Vejo caligrafias esticadas ou redondinhas, garrafais e minúsculas, de toas as formas e feitios. Há as que deixam manchas entre as palavras e eu imagino logo as  marcas da tinta nas mãos- os lados esborratados de azul, a carimbar a página por ali adiante. Outras há que de tão bonitas se tornam confusas.

A minha letra é tão escura e carregada que deixa marcas de relevo no papel. Como Braille. (Muita pressão na caneta, segundo os entendidos, denuncia alta pressão emocional. Sou uma apaixonada!) E é grande, do tamanho da minha miopia e generosidade. A da minha mãe ainda era maior do que a minha: gorda e redondona, cheia, bem ao centro da página - como a mulher extrovertida e autoconfiante que ela era.

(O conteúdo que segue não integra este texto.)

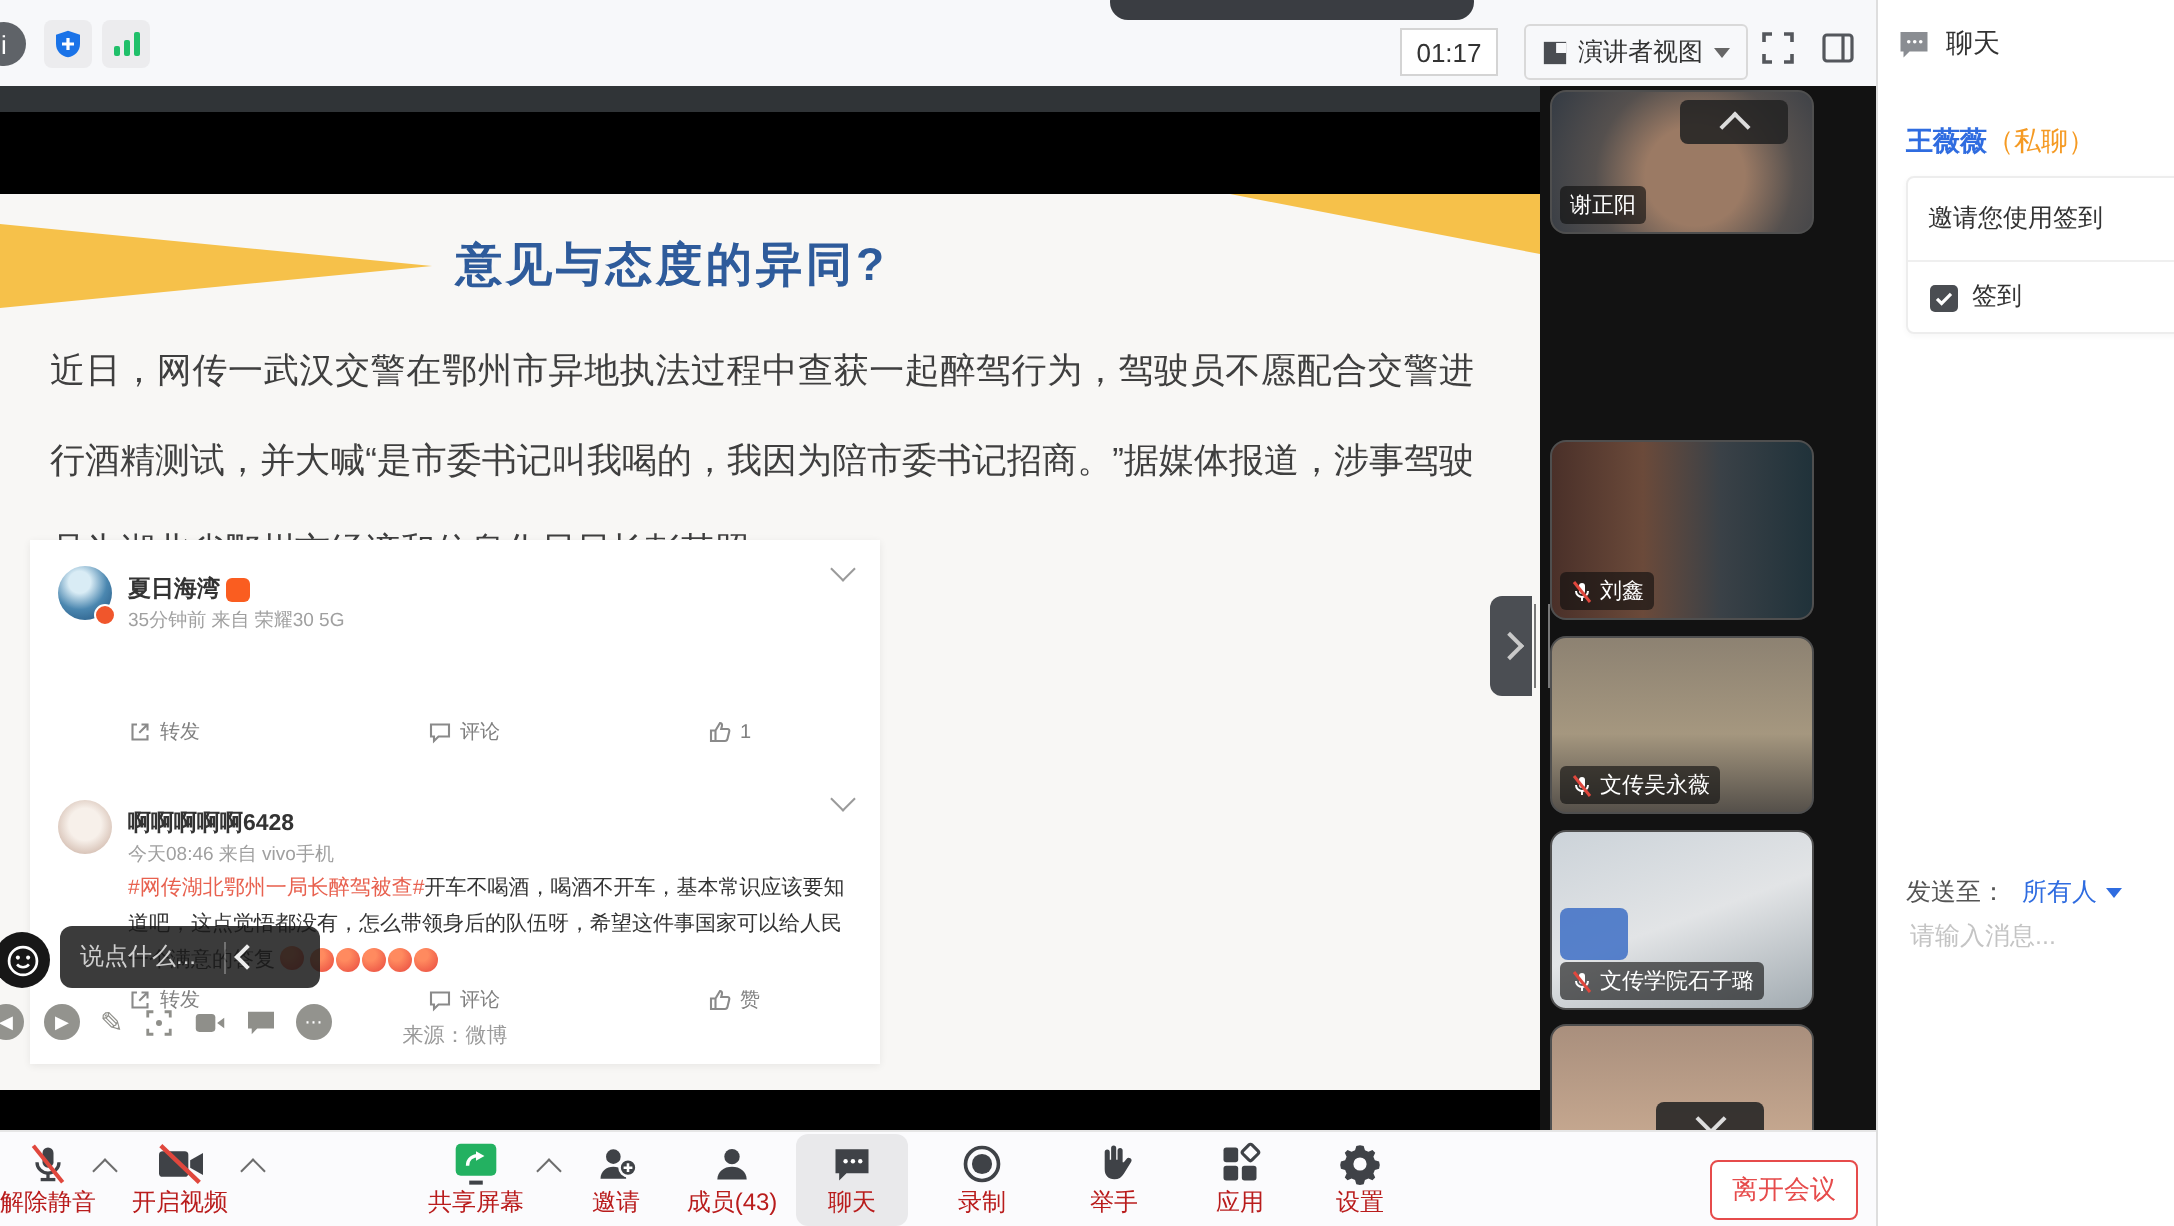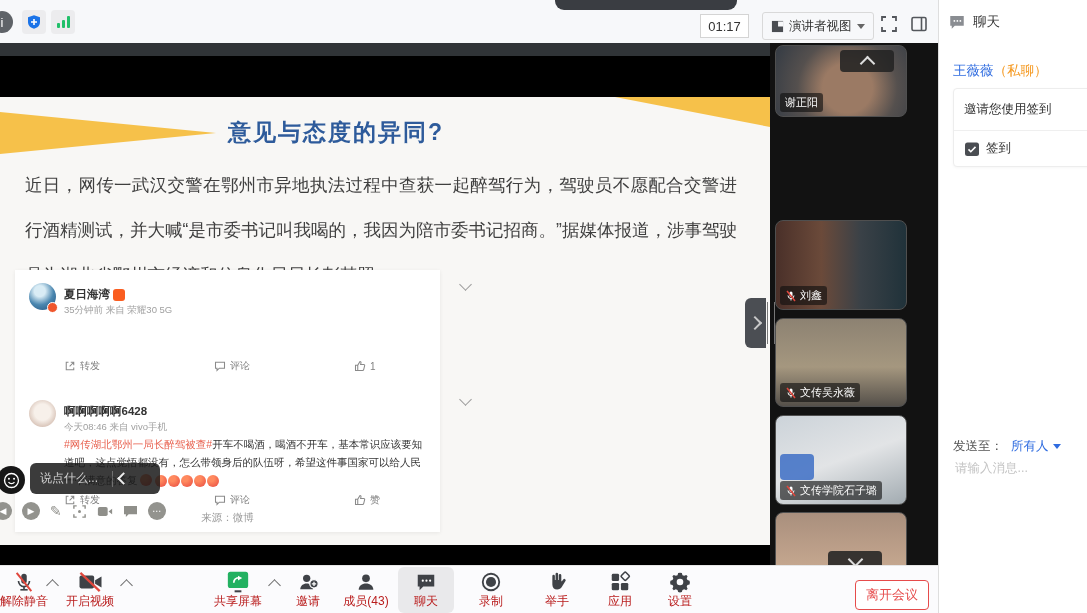--- a/index.html
+++ b/index.html
@@ -27,21 +27,21 @@
   .slide{position:absolute;left:0;top:54px;width:770px;height:448px;background:#f8f7f5;overflow:hidden;}
   .wedge-l{position:absolute;left:0;top:15px;width:216px;height:42px;background:#f6c14a;
            clip-path:polygon(0 0,100% 50%,0 100%);}
   .wedge-r{position:absolute;right:0;top:0;width:155px;height:30px;background:#f6c14a;
            clip-path:polygon(0 0,100% 0,100% 100%);}
   .slide-title{position:absolute;left:228px;top:20px;font-size:23px;font-weight:bold;color:#2e5b9b;letter-spacing:2px;}
   .slide-body{position:absolute;left:25px;top:66px;width:712px;font-size:17.5px;color:#3f3f3f;line-height:45px;text-align:justify;}
 
   
   .wcard{position:absolute;left:15px;top:173px;width:425px;height:262px;background:#fff;box-shadow:0 1px 4px rgba(0,0,0,.07);}
-  .post{position:absolute;left:0;width:100%;padding-left:44px;}
+  .post{position:absolute;left:0;width:100%;}
   .avatar{position:absolute;left:14px;width:27px;height:27px;border-radius:50%;}
   .av1{background:radial-gradient(circle at 40% 30%,#d9ecf5 0 22%,#4b87b0 55%,#1f4f7a 100%);}
   .av2{background:radial-gradient(circle at 50% 45%,#f7f0ea 0 40%,#dcc9be 70%,#b99f94 100%);}
   .av-dot{position:absolute;width:9px;height:9px;border-radius:50%;background:#f0562c;border:1.5px solid #fff;left:32px;}
   .pname{position:absolute;left:49px;font-size:11.5px;font-weight:bold;color:#333;display:flex;align-items:center;gap:3px;}
   .vipbadge{display:inline-block;width:12px;height:12px;border-radius:3px;background:#fa5d20;
             color:#ffd; font-size:8px;line-height:12px;text-align:center;}
   .pmeta{position:absolute;left:49px;font-size:9.5px;color:#a0a0a0;}
   .pcontent{position:absolute;left:49px;width:364px;font-size:10.5px;line-height:18px;color:#333;}
   .redlink{color:#e8614f;}
@@ -87,21 +87,21 @@
   .chev-dn{width:9px;height:9px;border-right:2px solid #ddd;border-bottom:2px solid #ddd;transform:rotate(45deg);margin-bottom:3px;}
   .strip-handle{position:absolute;left:745px;top:298px;width:21px;height:50px;background:#4b4e53;border-radius:6px 0 0 6px;
                 display:flex;align-items:center;justify-content:center;}
   .chev-r{width:8px;height:8px;border-right:2px solid #c9c9c9;border-top:2px solid #c9c9c9;transform:rotate(45deg);margin-right:2px;}
   .handle-lines{position:absolute;left:767px;top:302px;width:6px;height:42px;border-left:1px solid #777;border-right:1px solid #777;}
 
   
   .chat{position:absolute;left:938px;top:0;width:149px;height:613px;background:#fff;border-left:1px solid #dedede;box-sizing:border-box;}
   .chat-head{position:absolute;left:0;top:0;width:100%;height:43px;display:flex;align-items:center;gap:7px;padding-left:9px;box-sizing:border-box;font-size:13.5px;color:#333;}
   .chat-sender{position:absolute;left:14px;top:62px;font-size:13.5px;}
-  .c-blue{color:#2f6ce0;} .c-orange{color:#f59a23;}
+  .c-blue{color:#2f6ce0;font-weight:bold;} .c-orange{color:#f59a23;}
   .chat-card{position:absolute;left:14px;top:88px;width:150px;background:#fff;border:1px solid #ededed;border-radius:4px;box-shadow:0 1px 3px rgba(0,0,0,.04);}
   .chat-msg{padding:12px 10px;font-size:12.5px;color:#333;border-bottom:1px solid #efefef;}
   .chat-checkin{padding:9px 10px;display:flex;align-items:center;gap:6px;font-size:12.5px;color:#333;}
   .sendrow{position:absolute;left:14px;top:438px;display:flex;align-items:center;font-size:12.5px;color:#555;gap:8px;}
   .sendsel{color:#2f6ce0;display:flex;align-items:center;gap:4px;}
   .caret-blue{width:0;height:0;border-left:4px solid transparent;border-right:4px solid transparent;border-top:5px solid #2f6ce0;}
   .chat-input{position:absolute;left:14px;top:460px;width:125px;border:none;outline:none;font-size:12.5px;color:#444;background:transparent;}
   .chat-input::placeholder{color:#c4c4c4;}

Ainda bem que já ninguém me escreve senão por teclas ou estariam sujeitos ao escrutínio analítico de um olho treinado. De qualquer forma, por deformação profissional, continuo a ler nas entrelinhas. 
A propósito, conhecem a caligrafia de quem é importante nas vossas vidas?
Dos vossos pais? Dos vossos irmãos? Dos vossos filhos?
Escrever "à mão" é um ato de intimidade. Uma dádiva.
Não é à toa que os poucos impressos ou formulários  que ainda temos de preencher à mão pedem letra de imprensa!

Já ninguém escreve, digo, manuscreve quase nada.
Nem postais, nem cartas, quase já nem listas de compras.
Chamem-me romântica, retrógrada, saudosista. 
Eu penso que isso é uma pena.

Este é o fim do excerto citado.